Der normale Kassenbeitrag von derzeit insgesamt 15,5 Prozent soll künftig wieder je zur Hälfte von Arbeitgebern und Arbeitnehmern gezahlt werden. Seit Juli 2005 zahlen Arbeitnehmer einseitig einen sogenannten Sonderbeitrag in Höhe von 0,9 Prozent ihres Bruttolohns, um so die Lohnnebenkosten zu senken. Geht es nach den Gesundheitsexperten der SPD, soll der Beitragssatz wieder sämtliche Kosten der gesetzlichen Kassen abdecken und dafür jedes Jahr angehoben werden. Derzeit gleichen Zusatzbeiträge und vor allem Steuerzuschüsse in Milliardenhöhe die entstehenden Lücken aus.

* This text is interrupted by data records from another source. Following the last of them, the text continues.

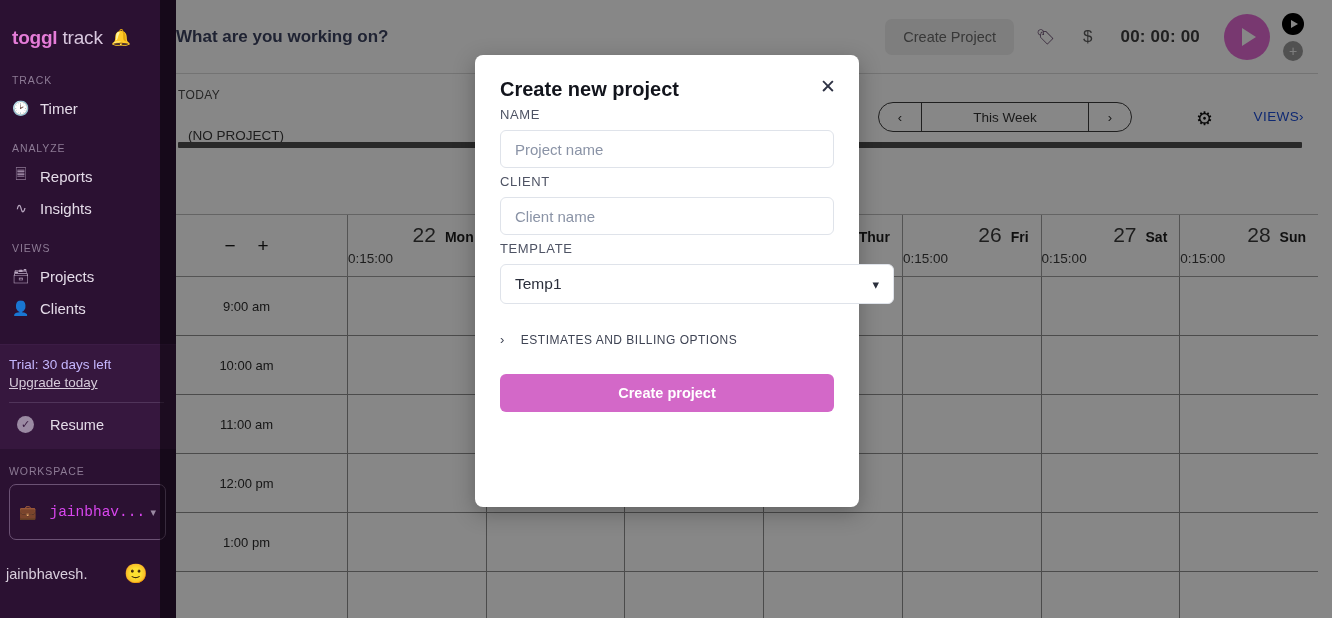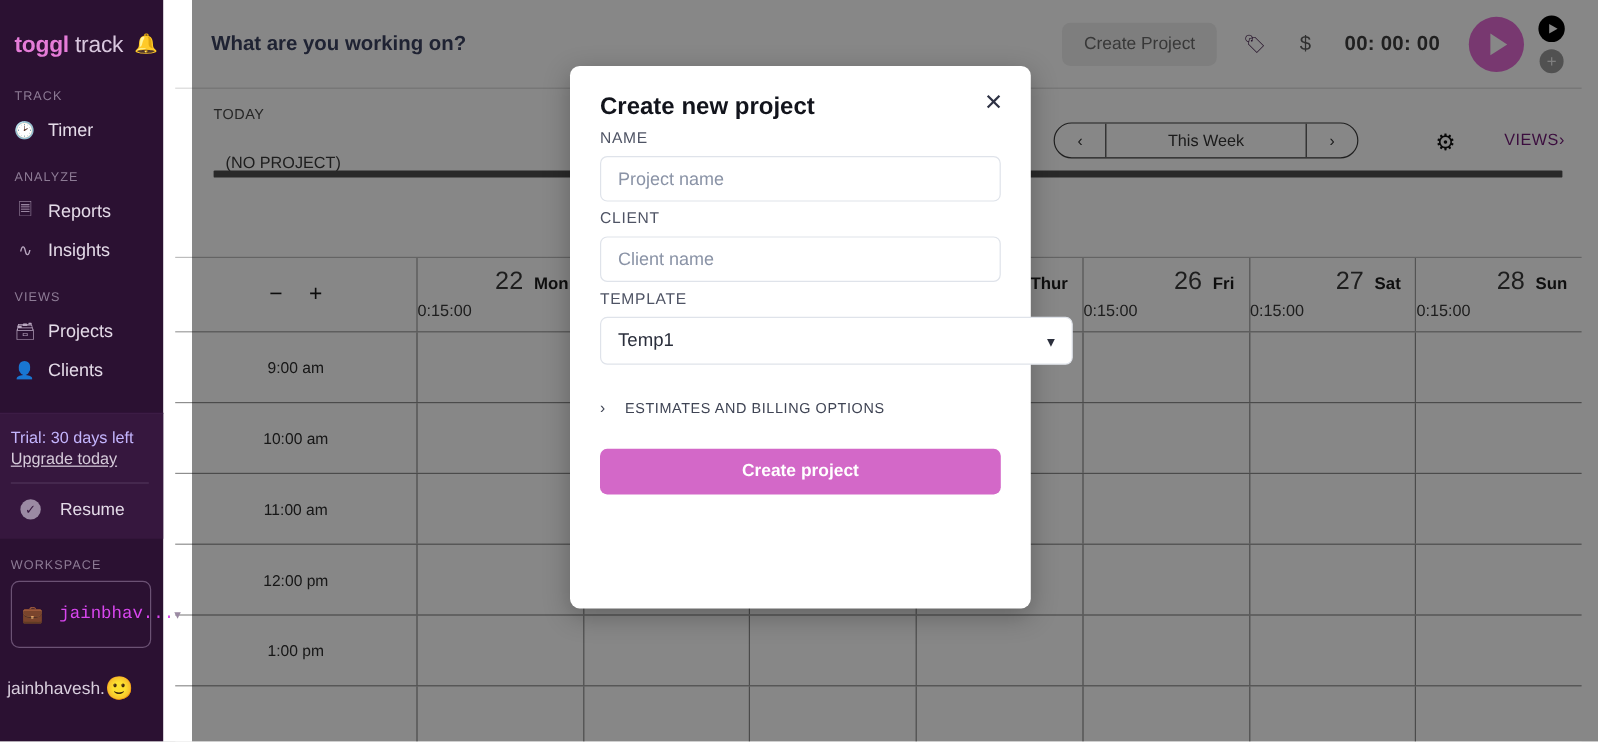--- a/index.html
+++ b/index.html
@@ -14,7 +14,7 @@
   
   #sidebar {
     position: absolute; left: 0; top: 0;
-    width: 136px; height: 618px;
+    width: 176px; height: 618px;
     background: #2b1132;
     z-index: 5;
   }

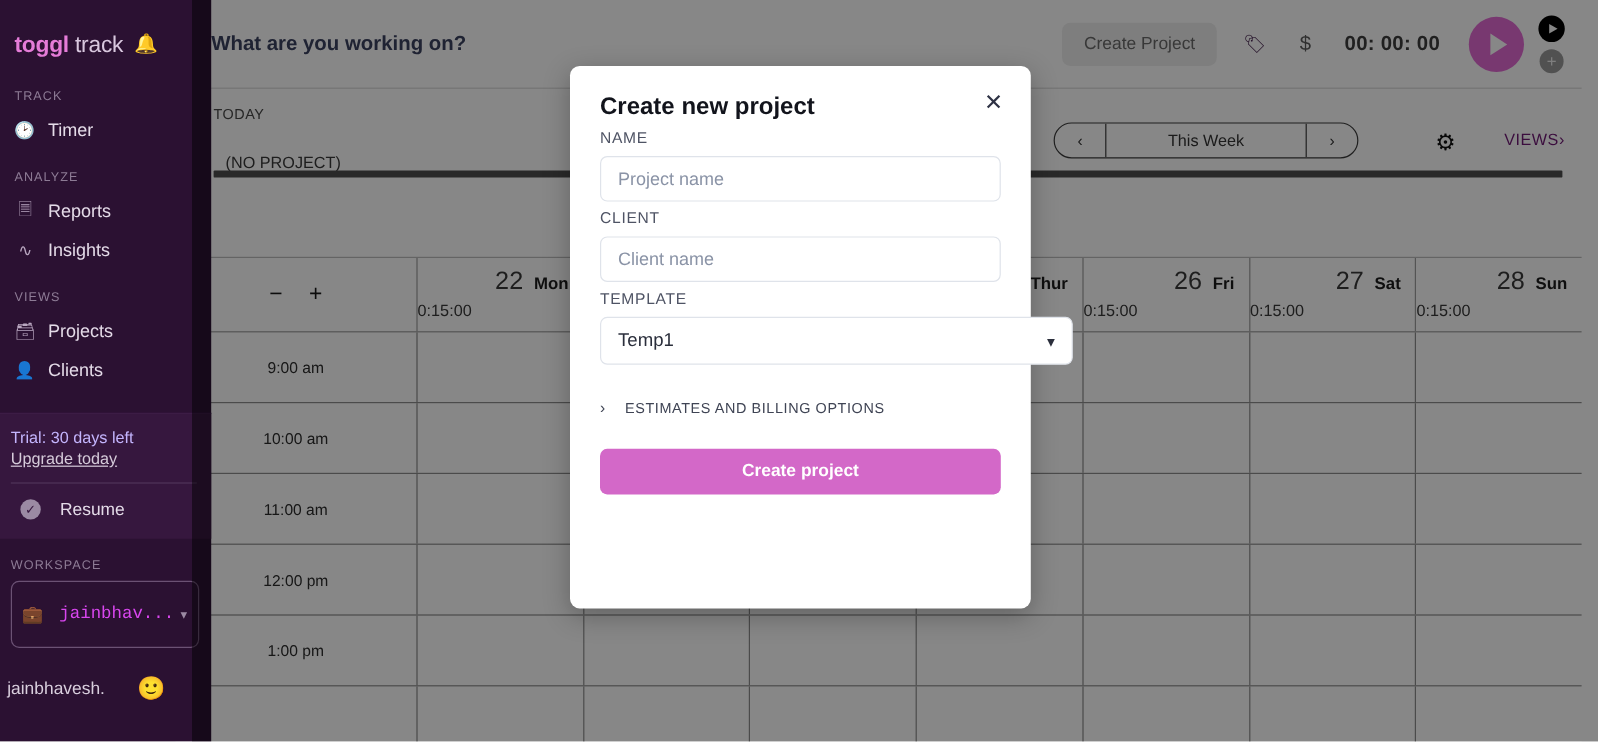--- a/index.html
+++ b/index.html
@@ -193,7 +193,7 @@
   }
   .views-btn {
     position: absolute; right: 14px; top: 35px;
-    font-size: 13.5px; color: #701a75; letter-spacing: 0.4px;
+    font-size: 13.5px; color: #1d4ed8; letter-spacing: 0.4px;
   }
 
   

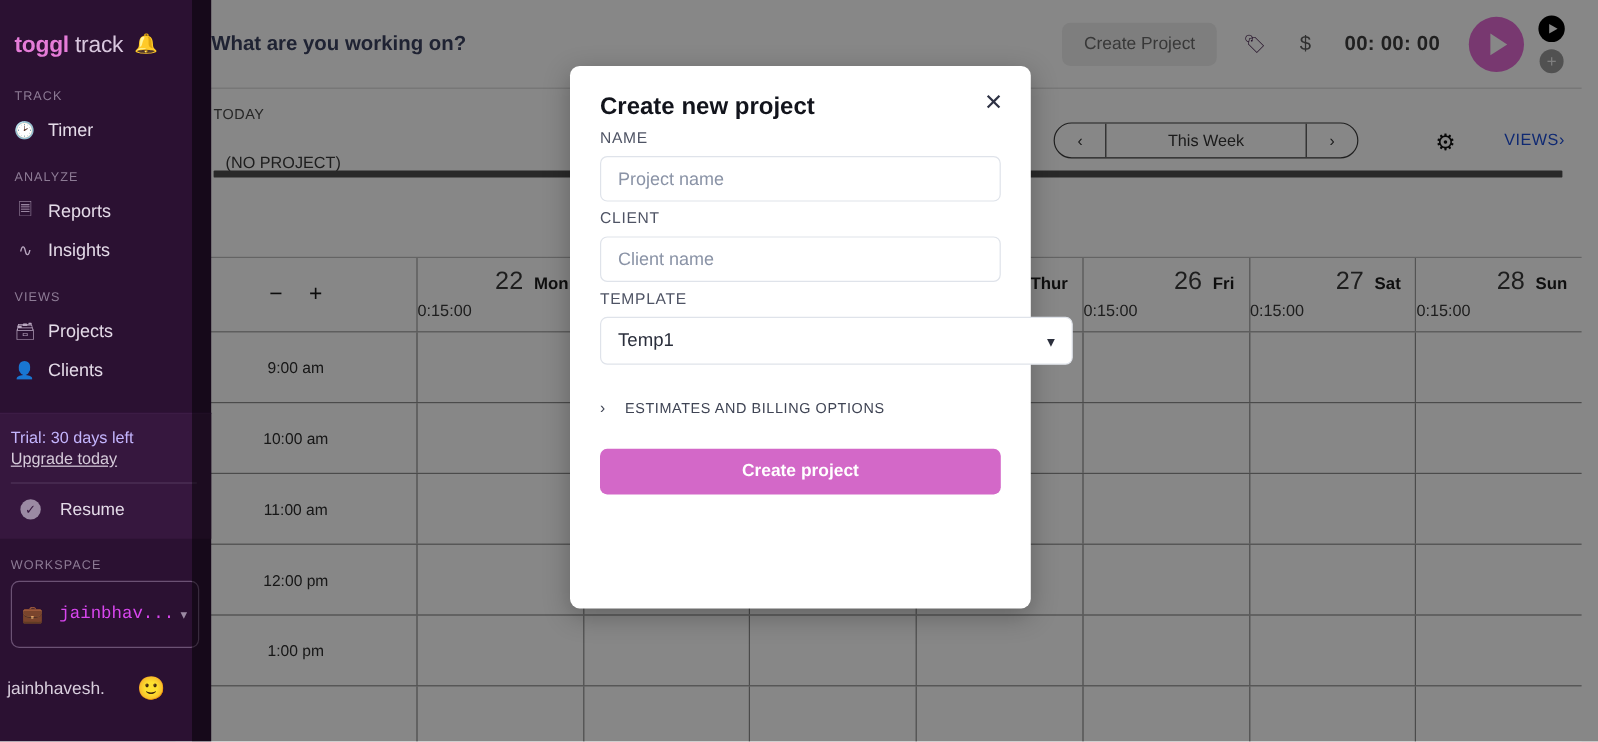--- a/index.html
+++ b/index.html
@@ -88,7 +88,7 @@
   .sb-ws-chev { color: #9b8aa3; font-size: 11px; }
   .sb-user {
     display: flex; align-items: center;
-    padding: 22px 14px 0 6px;
+    padding: 22px 4px 0 6px;
   }
   .sb-user-name { color: #d9cfdd; font-size: 14.5px; flex: 1; }
   .sb-emoji { font-size: 19px; margin-right: 24px; }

Der SPD-Gesundheitsexperte Karl Lauterbach erklärte am Montag: "Ich kann mir vorstellen, dass diese Dinge leichter in einer Ampel-Koalition umsetzbar sind" als mit der Union. Nicht nur die Einführung einer Bürgerversicherung sei nötig, sondern auch die gezielte Förderung von gesundheitlicher Vorsorge. Auch ohne Bürgerversicherung werde der bisherige Beitragssatz von 15,5 Prozent bereits Ende dieses Jahres "nicht mehr reichen".
Die Grünen bezweifeln, dass eine Ampel-Koalition die Reform in der nächsten Legislaturperiode durchsetzen kann. "Zwar sind wir uns mit der SPD weitgehend einig", sagt deren Gesundheitsexpertin Birgitt Bender der taz. "Aber die FDP will nichts Geringeres als die Privatisierung des gesamten Versicherungswesens." Zudem genössen die Privatversicherten Vertrauensschutz: Ihre Verträge lassen sich also nicht einfach einseitig aufkündigen. Eine Einigung der drei Parteien sei da bestenfalls "durch harte Verhandlungen" möglich.